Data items
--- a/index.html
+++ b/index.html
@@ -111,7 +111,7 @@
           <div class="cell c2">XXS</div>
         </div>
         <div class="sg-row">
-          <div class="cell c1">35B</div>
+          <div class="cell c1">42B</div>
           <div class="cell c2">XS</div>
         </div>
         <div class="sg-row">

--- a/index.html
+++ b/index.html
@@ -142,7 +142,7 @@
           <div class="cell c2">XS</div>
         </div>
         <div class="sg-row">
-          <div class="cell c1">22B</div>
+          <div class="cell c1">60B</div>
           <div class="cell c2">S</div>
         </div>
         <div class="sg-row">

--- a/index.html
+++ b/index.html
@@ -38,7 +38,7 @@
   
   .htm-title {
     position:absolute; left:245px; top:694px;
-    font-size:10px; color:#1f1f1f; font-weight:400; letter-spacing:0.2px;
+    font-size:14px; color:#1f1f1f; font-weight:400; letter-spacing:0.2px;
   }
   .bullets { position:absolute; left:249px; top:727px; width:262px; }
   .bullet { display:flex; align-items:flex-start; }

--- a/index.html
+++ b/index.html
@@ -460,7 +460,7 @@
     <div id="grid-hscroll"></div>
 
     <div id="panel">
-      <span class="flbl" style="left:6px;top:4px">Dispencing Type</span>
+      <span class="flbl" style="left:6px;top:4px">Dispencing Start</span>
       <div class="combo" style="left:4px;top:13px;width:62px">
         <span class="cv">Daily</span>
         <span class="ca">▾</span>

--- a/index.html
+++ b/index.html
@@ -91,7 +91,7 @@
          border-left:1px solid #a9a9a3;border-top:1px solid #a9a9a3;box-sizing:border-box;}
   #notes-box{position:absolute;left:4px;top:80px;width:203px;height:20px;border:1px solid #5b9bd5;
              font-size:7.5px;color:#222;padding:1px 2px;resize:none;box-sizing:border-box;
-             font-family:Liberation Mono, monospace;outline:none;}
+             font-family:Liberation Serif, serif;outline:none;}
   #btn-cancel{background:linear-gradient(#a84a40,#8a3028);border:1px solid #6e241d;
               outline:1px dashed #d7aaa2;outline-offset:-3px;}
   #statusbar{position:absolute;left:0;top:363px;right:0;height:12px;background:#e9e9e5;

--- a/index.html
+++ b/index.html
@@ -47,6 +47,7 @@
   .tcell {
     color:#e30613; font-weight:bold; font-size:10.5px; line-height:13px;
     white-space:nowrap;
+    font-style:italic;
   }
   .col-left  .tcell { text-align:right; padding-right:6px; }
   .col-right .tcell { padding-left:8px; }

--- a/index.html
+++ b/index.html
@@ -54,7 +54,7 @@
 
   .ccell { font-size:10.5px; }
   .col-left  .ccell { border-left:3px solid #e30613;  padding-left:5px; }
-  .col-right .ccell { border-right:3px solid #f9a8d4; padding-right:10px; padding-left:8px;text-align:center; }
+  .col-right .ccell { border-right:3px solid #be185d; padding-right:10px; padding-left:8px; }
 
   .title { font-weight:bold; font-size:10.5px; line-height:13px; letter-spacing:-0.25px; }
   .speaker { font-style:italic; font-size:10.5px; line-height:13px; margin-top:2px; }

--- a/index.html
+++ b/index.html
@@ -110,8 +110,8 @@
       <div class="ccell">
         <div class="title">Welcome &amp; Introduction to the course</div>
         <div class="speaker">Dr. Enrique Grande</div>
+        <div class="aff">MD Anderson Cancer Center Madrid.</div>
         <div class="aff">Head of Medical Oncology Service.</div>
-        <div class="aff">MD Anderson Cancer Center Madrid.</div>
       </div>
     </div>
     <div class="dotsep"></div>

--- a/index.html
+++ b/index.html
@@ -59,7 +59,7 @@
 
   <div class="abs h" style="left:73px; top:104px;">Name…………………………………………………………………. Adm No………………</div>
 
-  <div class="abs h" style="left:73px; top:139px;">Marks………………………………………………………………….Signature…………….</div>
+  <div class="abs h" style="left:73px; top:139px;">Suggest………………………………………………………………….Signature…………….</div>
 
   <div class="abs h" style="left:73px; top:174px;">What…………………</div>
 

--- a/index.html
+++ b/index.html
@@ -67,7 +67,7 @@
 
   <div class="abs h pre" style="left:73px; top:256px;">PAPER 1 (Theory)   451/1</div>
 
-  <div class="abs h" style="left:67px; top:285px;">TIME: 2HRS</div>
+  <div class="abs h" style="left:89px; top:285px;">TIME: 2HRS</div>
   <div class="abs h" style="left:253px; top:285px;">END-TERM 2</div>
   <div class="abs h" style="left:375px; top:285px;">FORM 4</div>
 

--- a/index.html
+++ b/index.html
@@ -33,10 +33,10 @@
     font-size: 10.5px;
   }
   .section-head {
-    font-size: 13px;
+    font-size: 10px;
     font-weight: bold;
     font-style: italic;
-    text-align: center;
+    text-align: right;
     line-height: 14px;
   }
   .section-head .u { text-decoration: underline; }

== What to work on ==
The lines above that hold "color" are the result; show every one of them.

== Expected answer ==
-    font-size:10px; color:#1f1f1f; font-weight:400; letter-spacing:0.2px;
+    font-size:14px; color:#1f1f1f; font-weight:400; letter-spacing:0.2px;
              font-size:7.5px;color:#222;padding:1px 2px;resize:none;box-sizing:border-box;
     color:#e30613; font-weight:bold; font-size:10.5px; line-height:13px;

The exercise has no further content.